Short-term precipitation forecasting using Convolutional LSTM neural networks

Petros Demetrakopoulos
8 min readDec 19, 2022

--

An image from the composite signal of the 2 weather radars operating in The Netherlands by KNMI, Image generated by author from radar data of KNMI

Introduction and intuition

During the last 4 months, I have moved to Eindhoven, a small city located in The Netherlands, to pursue a Master’s degree in Data Science and Artificial Intelligence. But you know what seems very different in The Netherlands for a group of Mediterranean friends and fellow students ? The weather, and especially the frequency of rain and the low temperatures (below 0 Celsius for many days or even weeks in a row). So when the Winter season kicked-in, all of my friends and fellow students coming from countries of the Mediterranean were awaiting to snow every day, sending screenshots from their weather apps every morning in student group chats that only forecasted snow with a probability of 40% or 50%. Some friends were still arguing, that a snowstorm was close even when sun was apparent and bright the whole day and they were claiming so, just because the weather app was forecasting snow with a low probability for the next hour.

This is when I seriously started thinking about responding to them as a Data Scientist would do. With raw data and the conclusions deriving from data analysis. This is when I started looking into the open datasets and public APIs provided by the Royal Netherlands Meteorological Institute (also known as KNMI).

Data gathering

While browsing through datasets provided by KNMI to see how I could probably utilize them, I came across a dataset containing the composite reflectivity (counted at various angles) captured by 2 weather radars in The Netherlands, the first being located in Herwijnen and the second one in Den Helder. Trying to avoid being too technical regarding how weather radars work, let’s assume that weather radar generates a signal which is being reflected by precipitation (rain, snow, hail etc) when it bounce on it. The intensity of the reflected signal which is then captured by the radar is called reflectivity (counted in dBZ) and we could roughly claim that it is somewhat proportionate to the intensity of precipitation at that point. This reflectivity data, when converted into an image by mapping a color scale according to signal intensity, (by default the color scale provided by KNMI is ‘viridis’ with purple/dark blue for the lower values and yellow for the higher values) produces an image like the one presented at the beginning of the article. These data, is then provided in a raw format via an API every 5 minutes. Unfortunately, the API has a quota that allows to fetch only 100 images per hour, which made it really difficult to gather a significant amount of data.

The problem

This is when I remembered reading somewhere about combining convolutional and LSTM layers in order to predict the next frame in a video.

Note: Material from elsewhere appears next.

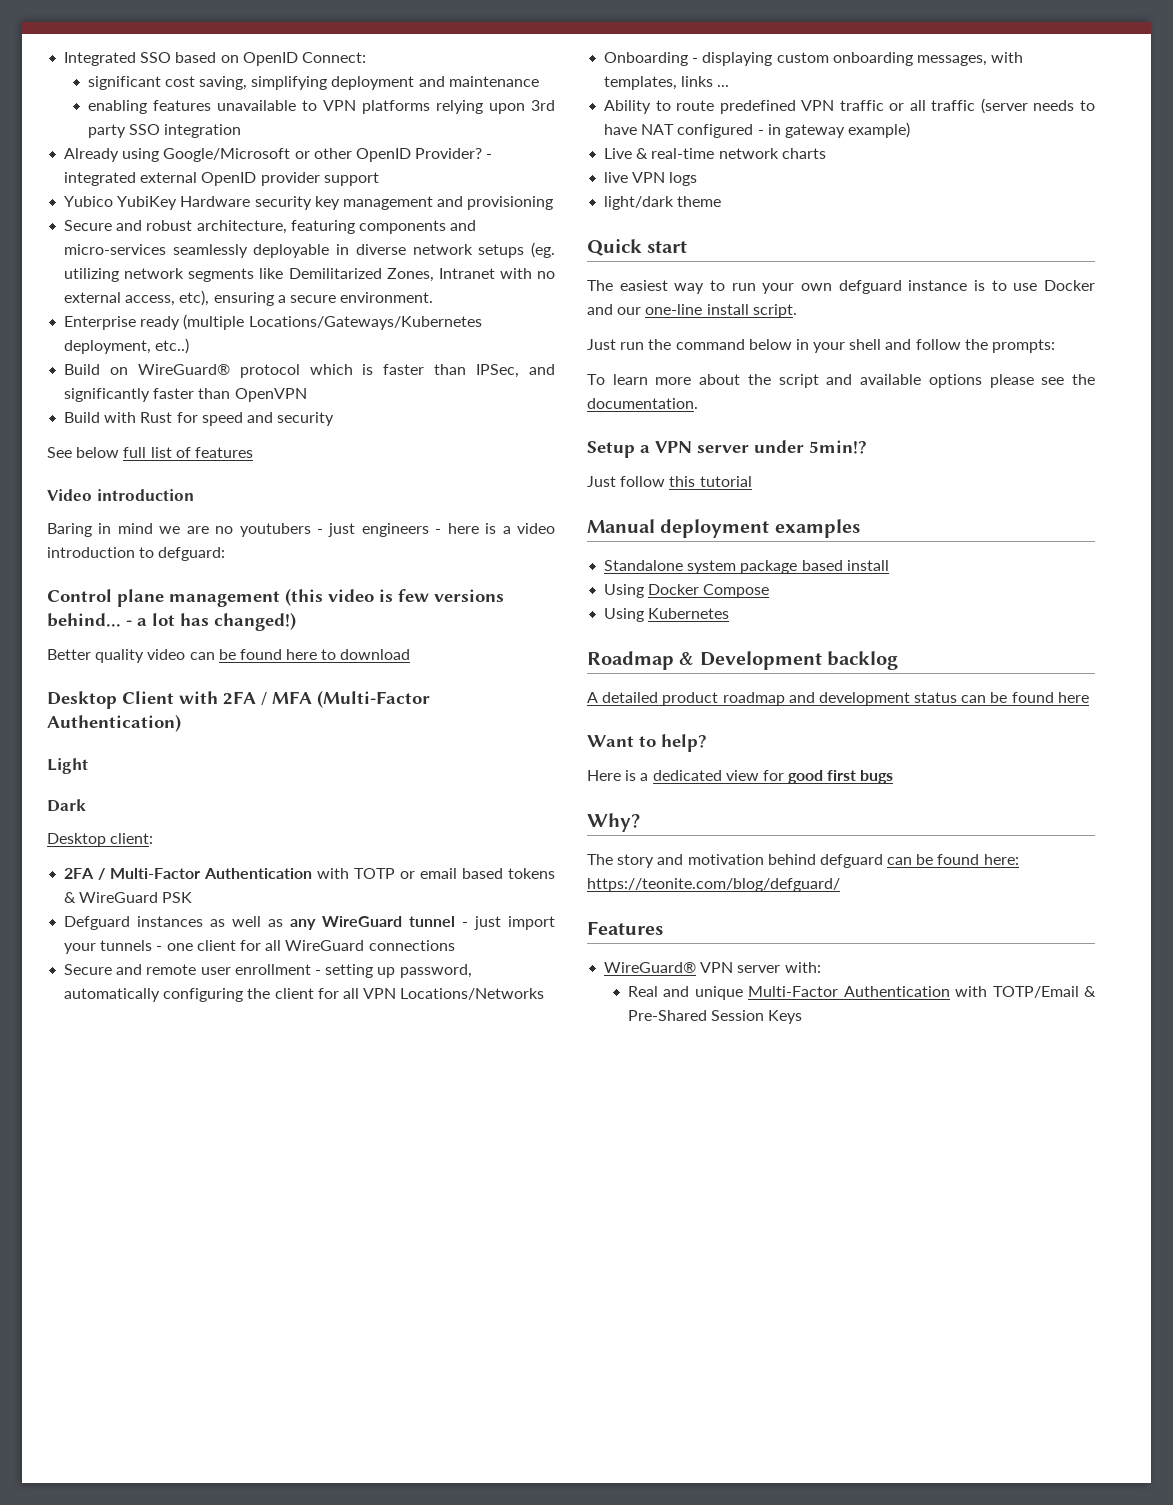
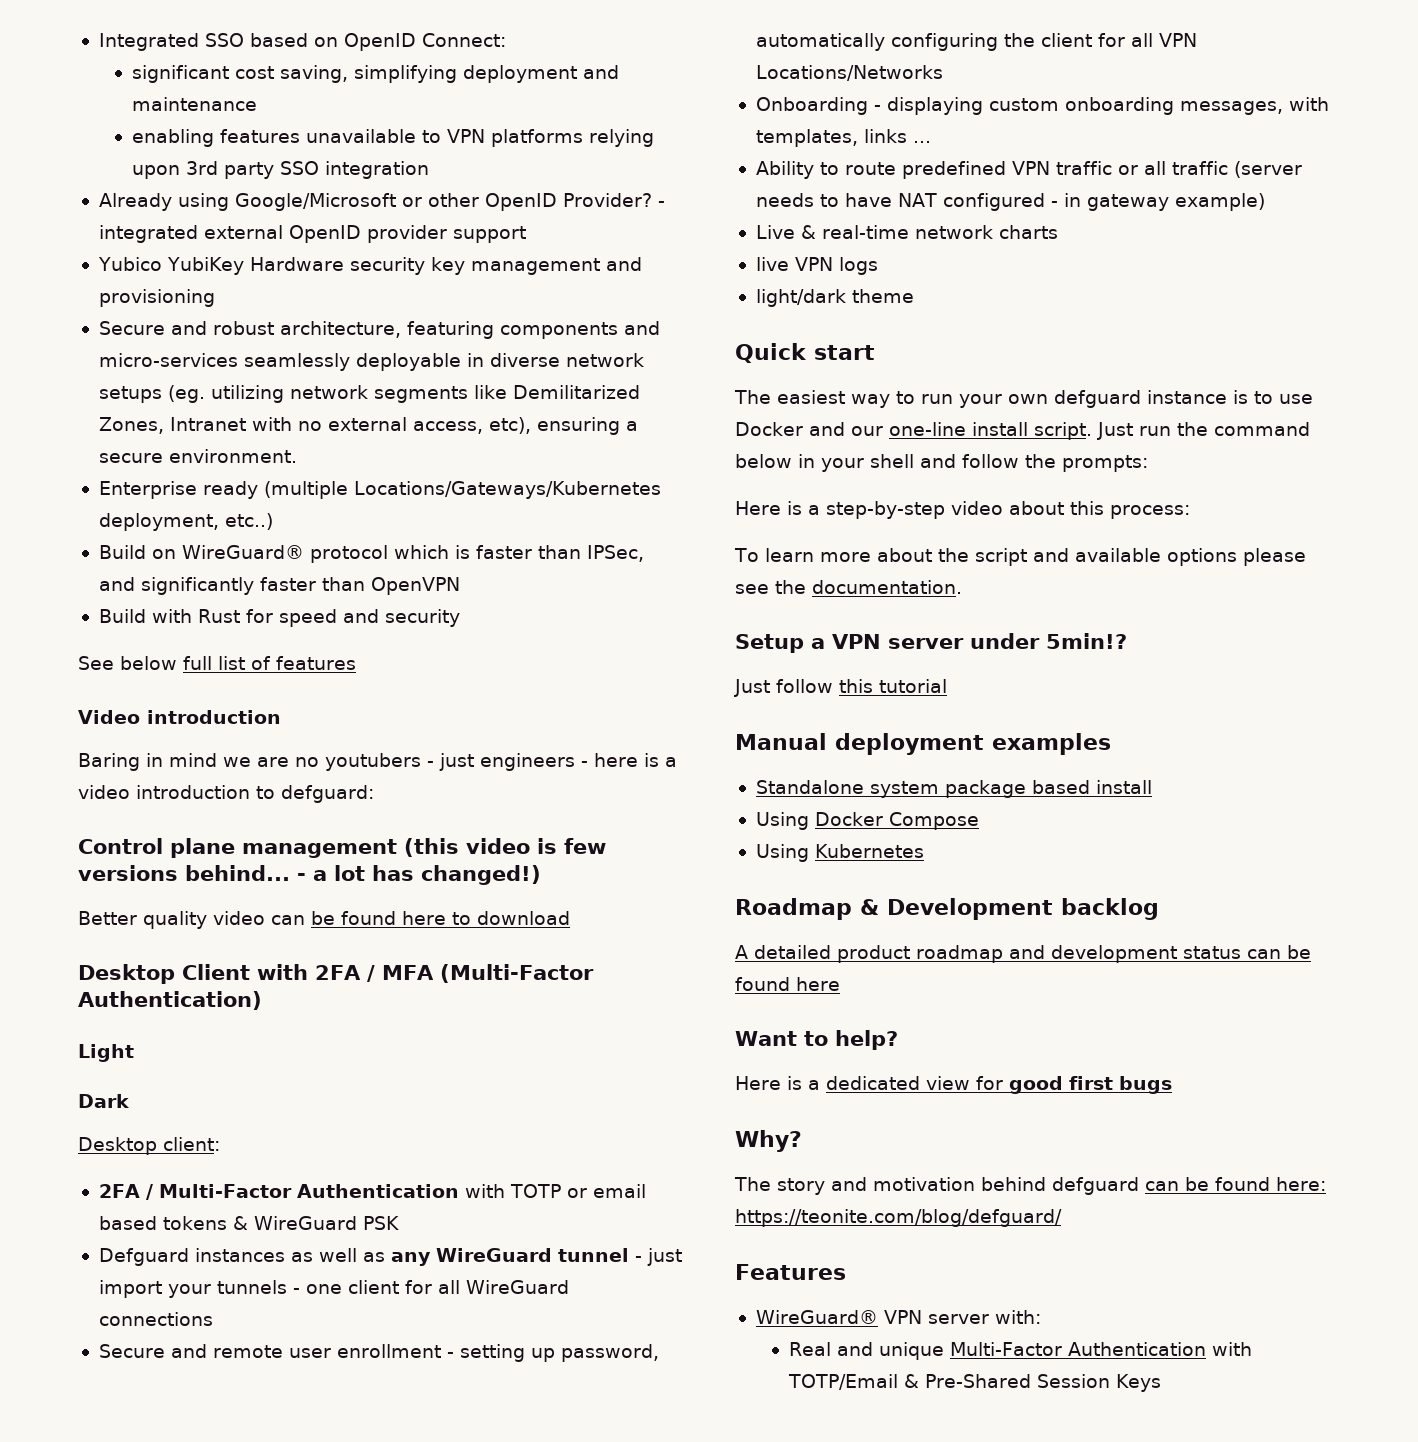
- The easiest way to run your own defguard instance is to use Docker and our one-line install script.
- Just run the command below in your shell and follow the prompts:
+ The easiest way to run your own defguard instance is to use Docker and our one-line install script. Just run the command below in your shell and follow the prompts:
+ Here is a step-by-step video about this process:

Then I started thinking about if I could reduce the problem of predicting the next signal capture of the weather radar to the problem of predicting the next frame in a video, which do not forget it simply is a sequence of images, almost as the weather radar data. So I gathered some sequences of images and started experimenting with various architectures of Convolutional LSTM neural networks. Each training data point I used consists of 36 consecutive radar raw files (which correspond to the measurements of 3 hours with an interval of 5 minutes). Each data point was then split in to 2 parts. The first 18 frames were used as the “features” (x) and the last 18 frames were what the neural network tries to predict (y) given the first 18 frames. Or, in terms of weather forecasting, what the precipitation will look like during the next 1.5 hour (frames are coming at an interval of 5 minutes, so 18 frames correspond to 1.5 hour), given the precipitation data of the past 1.5 hour.

Why Convolutional LSTM

If you are a bit familiar with neural networks and deep learning, you probably know that Convolutional Neural Networks (CNNs) perform very well on tasks that involve the analysis or discovery of specific features and shapes in images. On the other hand, Long short-term memory (LSTM) neural networks perform very well on tasks that involve the dimension of time (like Time Series prediction) and sequences of data (such as sequences of images, sequences of signals within specific time frames etc). This is mainly because they have the ability to learn long-term dependencies in data. So, it seems that this group of researchers proposed for first time in 2015 an architecture combining both Convolutional and LSTM layers in order to predict the next image in a sequence of images (and one of the applications they benchmarked it on, was precipitation forecasting). Unfortunately, I came across this paper after I had already invested a lot of time in finding the best architecture, number of layer, hyperparameters for each layer etc, but anyway, it really helped me a lot in understanding the theoretical background.

Data Preprocessing

After downloading almost 160 sequences of 36 consecutive radar scans each in raw form (.hf5 files), I used the h5py library which reads and easily handles spatiotemporal raw data (likes the ones received from KNMI) to preprocess them. The data points were picked from random days and times between 01–01–2019 and now. As the original dimensions of the images produced were too large to train the model even in a paid plan of a GPU-as-a-service provider (due to memory limitation issues), I down-scaled the images received from the radar from their original dimensions (700x765) to (315x344). This was the highest possible resolution at which the model could be trained at reasonable time and without facing any memory issues during the process. Then, I split each sequence in to 2 equal parts. The first 18 frames were used as the “features” (x) and the last 18 frames were the frames the neural network tries to predict (y) (given the first 18 frames). Finally, I split the dataset to 2 separate datasets for training (80%) and validation (20%).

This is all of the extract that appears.